Her mother fretted. Where would she stay? How often would she be able to see Anna? The doctors and surgeons were reluctant to answer so Anna spoke up for them.


I'll see you when this is all over.” Anna cringed at her words; she had not meant to imply that there was any chance of success. “You have a break. Take a holiday or something. Just for once stop worrying about me. You know I'll be well looked after.”


The examinations started all over again, along with injections directly into her eyes. Anna would have found this terrifying but she could not see the approaching needles but just felt the following sting. This was taken as a good sign, proving as it did that the nerve damage was not total.


The surgery followed. At first Anna was conscious during it. She did not notice so did not react to the laser. As the repair work progressed more and more intricate operations had to be performed and for these Anna was anaesthetized completely. Just a tiny movement could have led to her instant death.


And then, when Anna was on the verge of screaming, 'No More', the treatments were complete. Anna's head was wrapped in bandages. She was to stay in bed and to move as little as possible. There was nothing further left to do than to play the waiting game and that was something Anna was well used to.


* * * * *


And now for the moment of truth. Anna had promised herself that she would not dare to expect success but as the days in the clinic had dragged slowly by she had found herself hoping. Her mothers approaching voice told her that she was about to find out.


As the bandages were removed Anna could feel her pulse pick up speed. She found it impossible to keep her breathing even; she could not help but hold her breath.


The dressings are off now, Anna. Open your eyes.”


And Anna did. There was still darkness. Anna refused to let herself feel disappointed, she had known from the start that this was all doomed to failure. Just as she was about to let her eyelids close, she noticed it. One tiny chink of light and then another.


Soon she was being swamped by a cascade of colours. It hurt! She wanted to scream. She wanted the blackness back This was all just too much for her brain to process.


What happened, Anna? Did you see something?” Her mother was beside her, full of questions, eager for answers.


I don't know. There were colours but too many of them. They hurt and I want them to go away.”


One of the doctors placed her hand on Anna's shoulder. 2I'm sorry. We should have warned you, Anna. Your brain has spent so long not having to process visual images that it could not cope. It became over-loaded, it panicked and screamed 'Pain' at you.


We should have thought to warn you. We did not want to raise your, or even our own, hopes of success. But that is what that bombardment of colours means, Anna. The experiment has been a success!

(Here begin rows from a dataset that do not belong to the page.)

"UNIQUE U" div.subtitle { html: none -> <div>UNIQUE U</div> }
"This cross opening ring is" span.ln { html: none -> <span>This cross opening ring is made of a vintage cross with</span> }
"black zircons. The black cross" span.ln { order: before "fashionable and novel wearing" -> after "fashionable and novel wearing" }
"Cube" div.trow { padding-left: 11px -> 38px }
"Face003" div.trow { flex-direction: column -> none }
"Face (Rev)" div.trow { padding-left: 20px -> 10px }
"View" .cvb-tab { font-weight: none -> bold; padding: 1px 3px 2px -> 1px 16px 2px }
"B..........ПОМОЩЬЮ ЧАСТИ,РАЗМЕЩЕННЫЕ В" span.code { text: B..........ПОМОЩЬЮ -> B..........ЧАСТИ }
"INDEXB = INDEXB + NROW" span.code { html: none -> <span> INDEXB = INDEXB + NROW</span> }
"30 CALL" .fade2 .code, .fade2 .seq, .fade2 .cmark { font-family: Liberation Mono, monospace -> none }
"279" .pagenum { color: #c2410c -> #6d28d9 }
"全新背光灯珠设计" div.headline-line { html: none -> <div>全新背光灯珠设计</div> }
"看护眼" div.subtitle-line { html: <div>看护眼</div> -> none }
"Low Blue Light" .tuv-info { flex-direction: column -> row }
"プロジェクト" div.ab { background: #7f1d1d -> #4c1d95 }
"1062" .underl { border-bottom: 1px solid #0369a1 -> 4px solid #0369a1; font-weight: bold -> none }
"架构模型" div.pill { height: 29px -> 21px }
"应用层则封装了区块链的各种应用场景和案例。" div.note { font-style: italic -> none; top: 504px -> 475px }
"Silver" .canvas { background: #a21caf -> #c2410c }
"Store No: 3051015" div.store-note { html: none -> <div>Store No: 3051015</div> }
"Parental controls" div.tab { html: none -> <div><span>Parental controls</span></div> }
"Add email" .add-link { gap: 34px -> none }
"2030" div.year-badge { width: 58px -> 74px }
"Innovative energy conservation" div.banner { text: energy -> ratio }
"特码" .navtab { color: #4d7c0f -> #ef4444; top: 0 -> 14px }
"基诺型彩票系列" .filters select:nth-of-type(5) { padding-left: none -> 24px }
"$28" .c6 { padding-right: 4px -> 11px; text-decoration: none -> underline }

Now try it again. Just open your eyes for a few seconds, close them and then open them again. Let your brain acclimatise gently.”


Each time Anna opened and closed her eyes it became less painful. Each time the colours became less chaotic. And after a short while she even began to make out shapes.


I can see.....sort of,” Anna gasped, as she listened to her mothers sobs beside her.


We've got a long way to go, Anna. And your vision will never be perfect. But it's worked. We've succeeded. We've brought back your sight.”